Every fortnight or so we’ll bring you some technical updates that we hope you’ll find useful.
Today’s topics are an update on the most recent announcements from Apple following their WWDC event this week, how WebExtensions are standardising across the major browsers and we take a look at a recent proposal from the EU for an e-ID, which would be available to all EU citizens and businesses.
Recent Apple Announcements
Apple’s annual Worldwide Developer’s Conference was held this week with a raft of updates, mainly related to privacy features. These are all coming within iOS15, which is due to be released towards the end of Q3 2020.
See below for a curated list of the three announced features that we feel are most relevant, including some initial considerations:
iCloud Private Relay – will effectively act as a VPN by blocking access to the device IP address, location, and browsing activity. In a similar approach to Tor’s onion routing, web traffic is first sent to an Apple server which strips out the IP address. Secondly it’s then sent to a second server (maintained by a third-party operator) where a temporary IP address is assigned before being sent on to its final requested destination.
The feature is designed to obscure all online browsing habits from internet service providers, ad servers and other entities looking to create profiles based on gathered user information – resulting potentially in completely obscuring any device-level identities on Apple hardware useful for digital advertising. The granularity of geo-targeting will be seriously impacted, as will the reach and effectiveness of any targeting and/or measurement related to user enabled IDs. Our advice remains (as with the ATT-related limitations) to fully adopt and embrace the SKAdNetwork API and thoroughly test Apple’s Private Click Measurement attribution tool
Also worth noting that Apple are adhering to any variations in global regulations – and therefore will not be making this feature available in Belarus, China, Colombia, Egypt, Kazakhstan, Saudi Arabia, South Africa, Turkmenistan, Uganda and the Philippines.

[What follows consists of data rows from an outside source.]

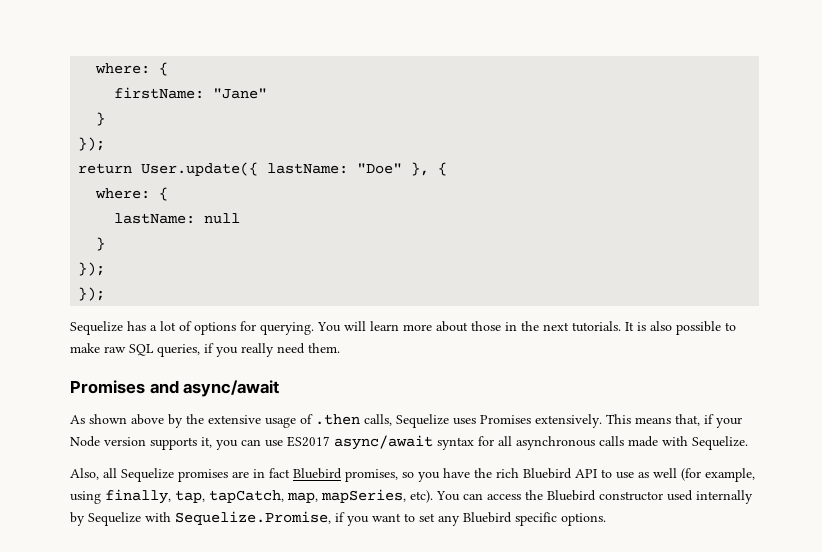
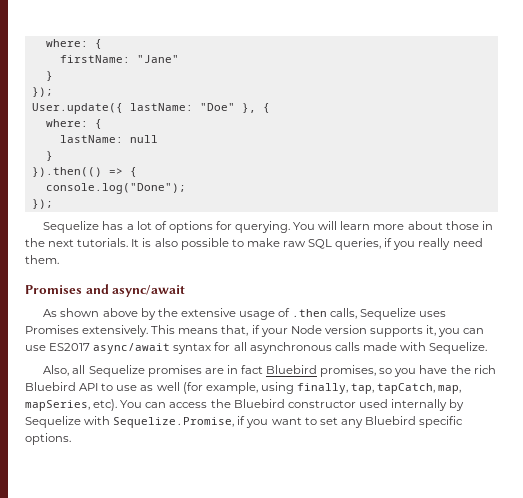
[78,163,133,174] return -> (53, 92) none
[78,262,106,276] }); -> [31,167,137,177] [45,183,186,194] }).then(() => { // console.log("Done");

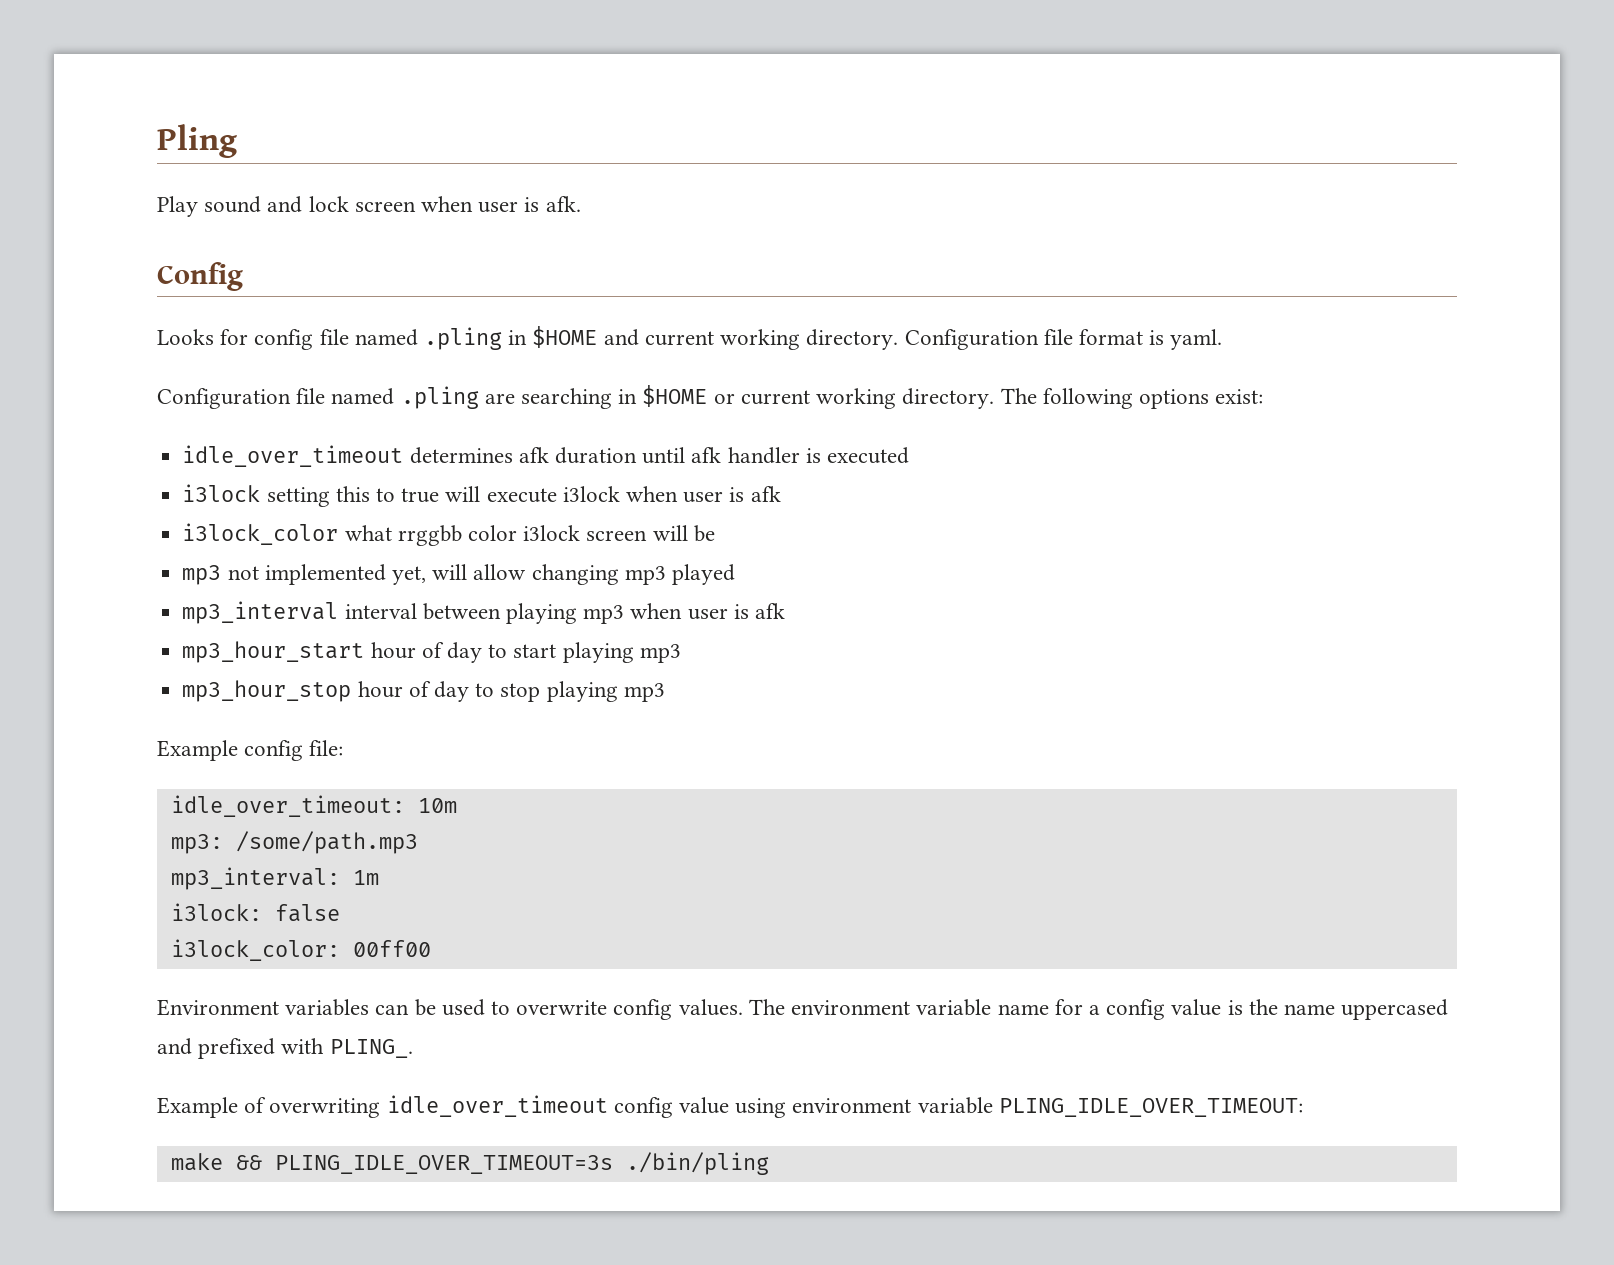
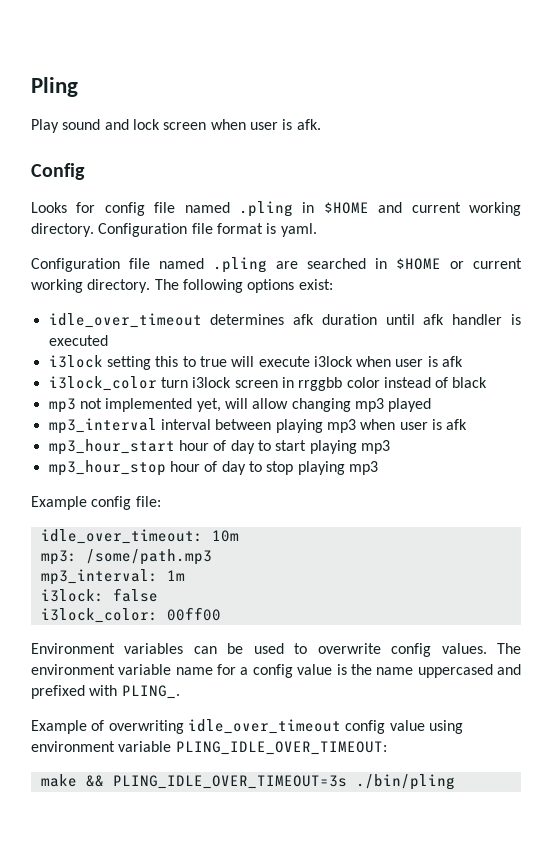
[521,388,613,409] searching -> [307,258,366,269] searched
[344,525,715,546] what rrggbb color i3lock screen will be -> [160,377,488,391] turn i3lock screen in rrggbb color instead of black

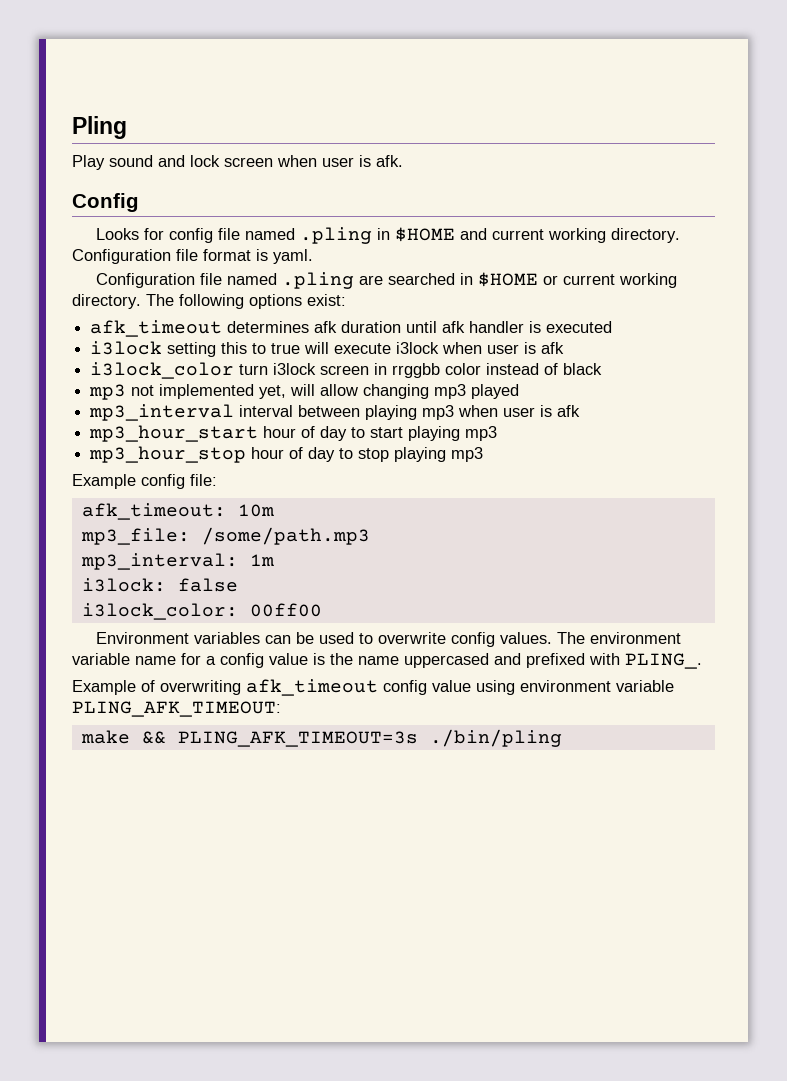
[48,313,202,328] idle_over_timeout -> [90,320,223,337] afk_timeout
[40,529,203,544] idle_over_timeout: -> [81,503,226,520] afk_timeout:
[40,550,77,565] mp3: -> [80,528,190,545] mp3_file:
[187,719,341,734] idle_over_timeout -> [246,679,378,696] afk_timeout
[175,741,387,755] PLING_IDLE_OVER_TIMEOUT: -> [72,701,281,717] PLING_AFK_TIMEOUT:
[112,775,347,789] PLING_IDLE_OVER_TIMEOUT=3s -> [177,731,418,747] PLING_AFK_TIMEOUT=3s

Mail Privacy Protection – will prevent email senders (and marketers) from measuring if and when a user opens emails on an iPhone, iPad and Mac, and will also obfuscate the user location and IP address.
Email marketing and newsletter sponsorships opportunities will be affected as email senders will be less able to measure open rates and confidently purge email lists by recognising and removing any subscribers who don’t regularly open emails. Larger publishers may be comfortable keeping large numbers of dormant recipients on lists that never open emails, but smaller businesses may not.

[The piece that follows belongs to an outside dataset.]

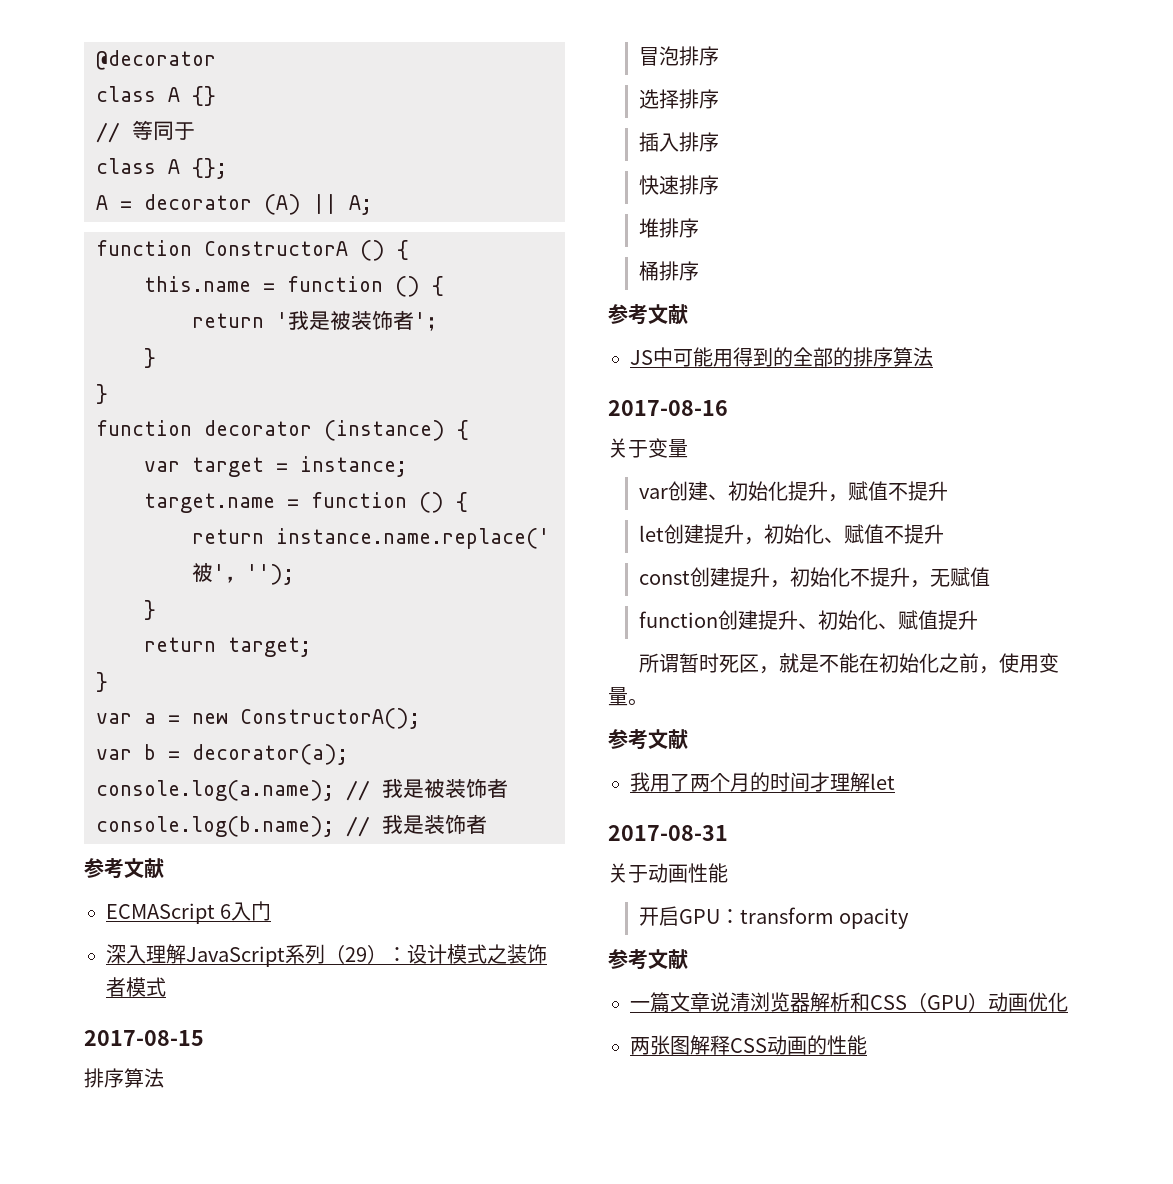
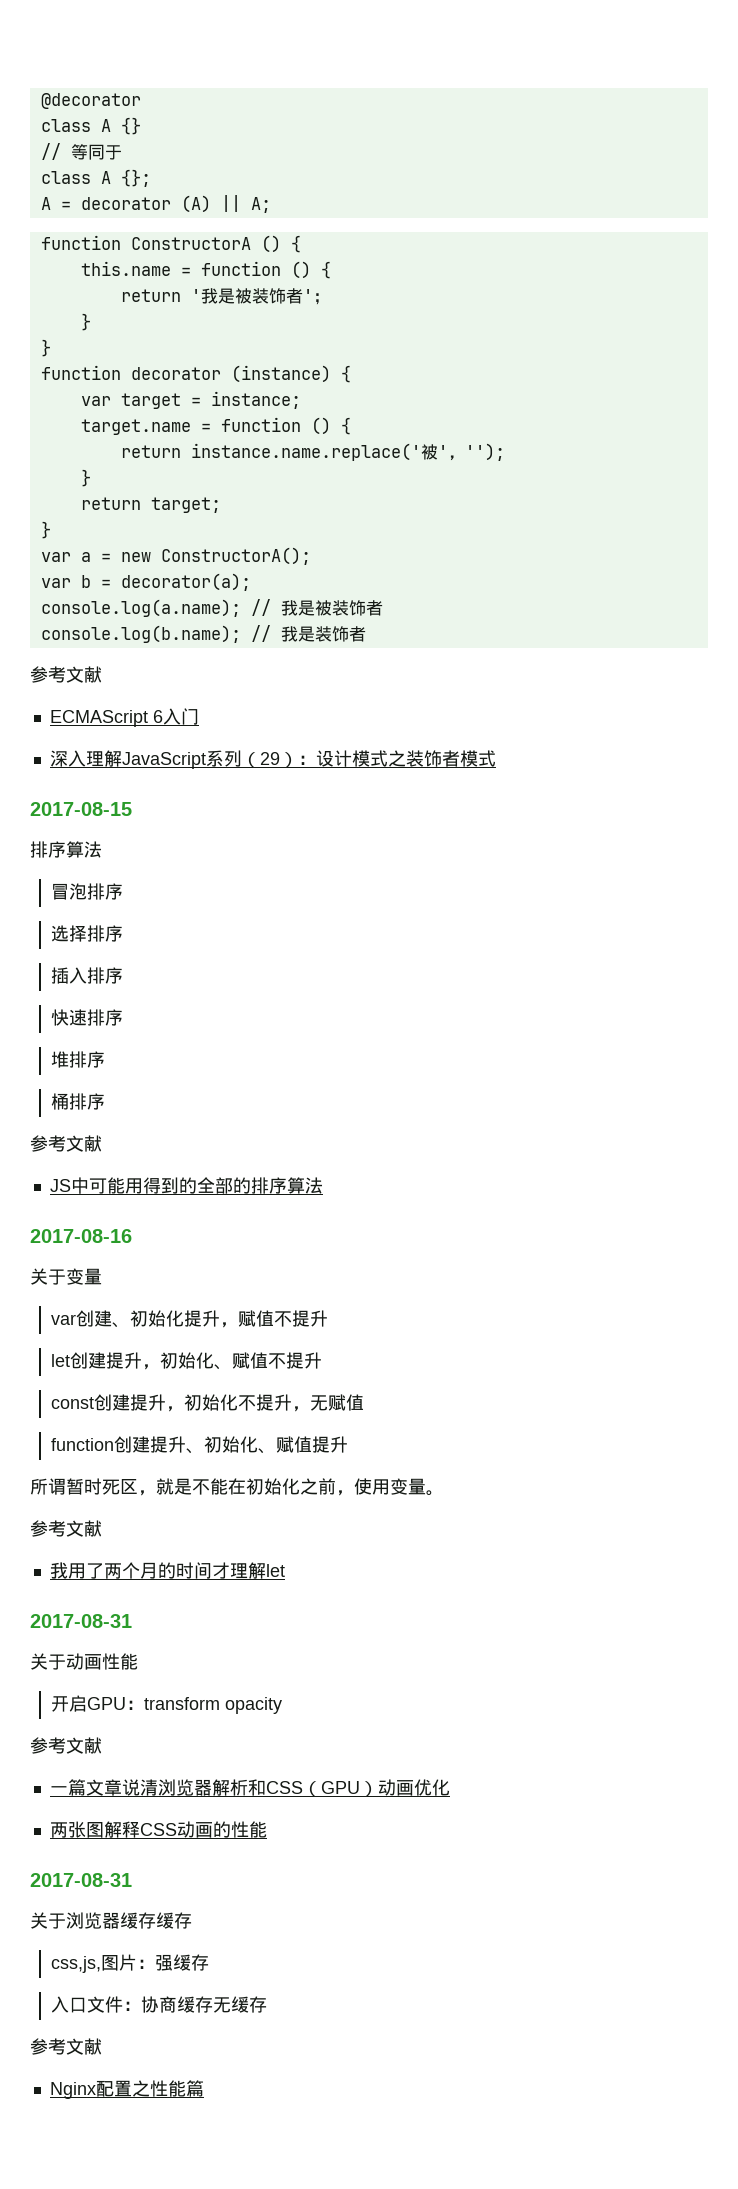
(867, 1045) none -> [30,1873,132,1887] [30,1912,192,1929] [51,1954,210,1973] [51,1996,268,2013] [30,2038,102,2055] [49,2080,204,2099] // 2017-08-31 // 关于浏览器缓存缓存 // css,js,图片：强缓存 // 入口文件：协商缓存无缓存 // 参考文献 // Nginx配置之性能篇

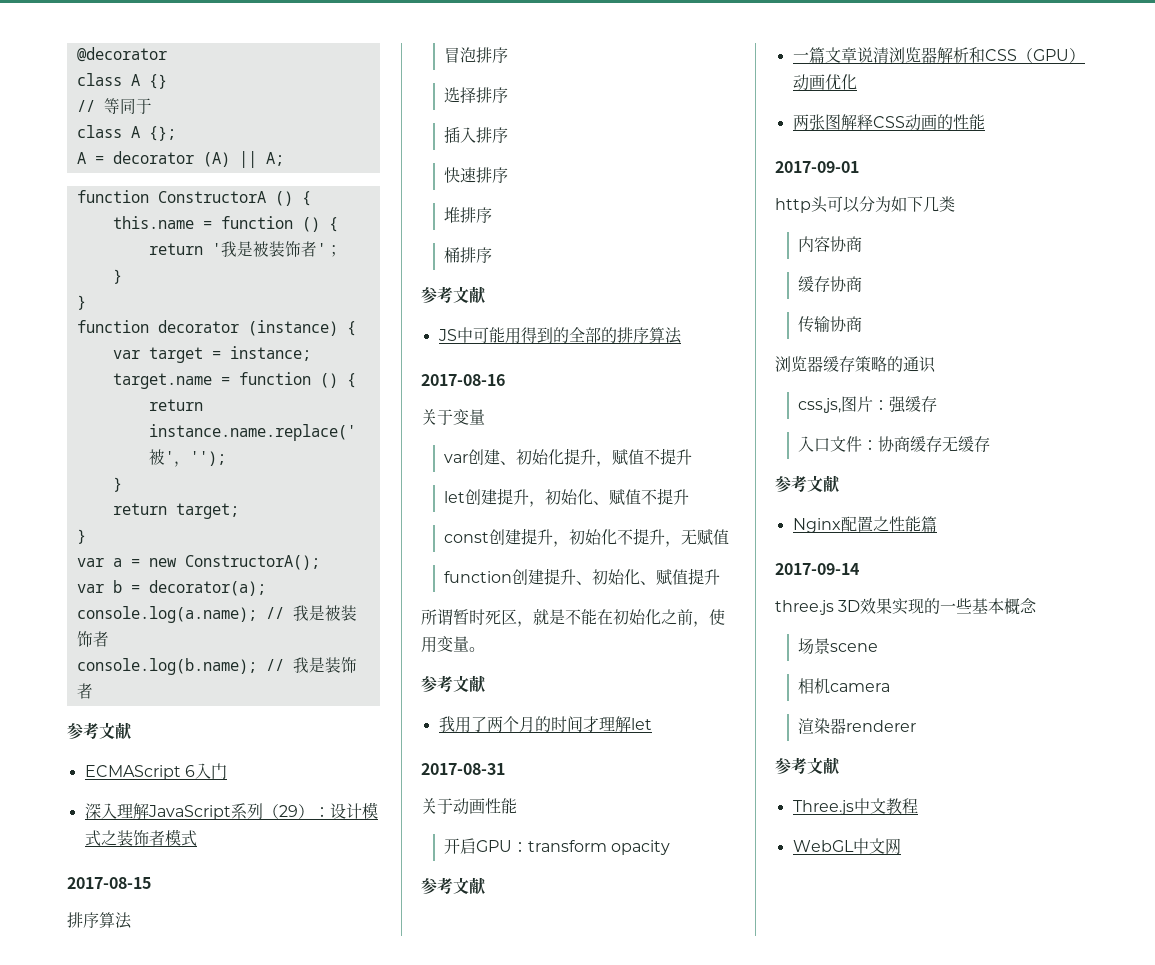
[30,1873,132,1887] [30,1912,192,1929] 2017-08-31 // 关于浏览器缓存缓存 -> [775,161,859,173] [775,196,955,213] [797,236,862,253] [797,276,862,293] [797,316,862,333] [775,356,936,373] 2017-09-01 // http头可以分为如下几类 // 内容协商 // 缓存协商 // 传输协商 // 浏览器缓存策略的通识
(204, 2088) none -> [775,563,859,575] [775,598,1038,615] [797,638,878,654] [797,678,890,694] [797,718,916,734] [775,757,840,775] [792,798,918,815] [792,838,901,855] // 2017-09-14 // three.js 3D效果实现的一些基本概念 // 场景scene // 相机camera // 渲染器renderer // 参考文献 // Three.js中文教程 // WebGL中文网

Hide My Email – intends to reduce the volume of spam in email inboxes by enabling users to generate random email addresses whenever they complete online forms or sign up on websites, without having to provide a genuine email address.
This update will impact publisher strategies in how they initiate sign-ups and further mandates the implementation of improved authentication processes and a very clear value proposition for consumers.
WebExtensions Community Group
In an interesting development the four biggest browser have formed the WECG, to explore how browser vendors and other interested parties can work together to advance a common browser extension platform. The proposed scope of the project is:
An extensions model – the basic architecture of extensions and how the different pieces interrelate. This definition will include a description of the trust model, the differing trust between browsers and extensions and between extensions and web pages.
A permissions model – what sorts of powerful features extensions may access, and how extensions may request user consent to access them.
WebExtensions APIs – the interface extensions are built on.
A packaging format – including a manifest format and how extensions are localized.
Native Messaging – the API surface extensions use to exchange messages with native applications running on the host system.
The group will conduct all of its technical work in public, within the dedicated GitHub repositories (not in mailing list discussions). This will ensure that any contributions can be tracked through a software tool. However, the WECG are keen to not specify every aspect of the web extensions platform or existing implementations so as to ensure that browsers can keep innovating and shipping APIs that will serve as the basis for further improvement of the web extensions platform.
Other browser makers, extension developers and interested parties are also welcome to join this collaborative effort as well. It’ll be interesting to see how this collaborative project between these highly competitive applications progresses… and what results.
European Digital Identity Proposal
Last week the European Commission announced plans for a digital identity wallet, underpinned by a European Digital Identity, to be made available to all Europeans to more easily provide access to public and private services.
Governments are keen to allow consumers to verify their identity in an easy and secure manner, whilst also allowing them to control what information they may wish to share.
The announcement has clarified that the European Digital Identity will be:
- Available to anyone who wants to use it: Any EU citizen, resident, and business in the Union who would like to make use of the European Digital Identity will be able to do so.
- Widely usable: The European Digital Identity wallets will be usable widely as a way either to identify users or to prove certain personal attributes, for the purpose of access to public and private digital services across the Union.
- Users in control of their data: The European Digital Identity wallets will enable people to choose which aspects of their identity, data and certificates they share with third parties, and to keep track of such sharing. User control ensures that only information that needs to be shared will be shared.
The EU’s press release also states that “Very large platforms will be required to accept the use of European Digital Identity wallets upon request of the user”. This is a project worth keeping an eye on as it may set a precedence for what the ACCC are reviewing here and for our industry as we work towards trying to ensure that explicitly opted-in user-enabled IDs can support addressability capabilities for digital marketing moving forwards.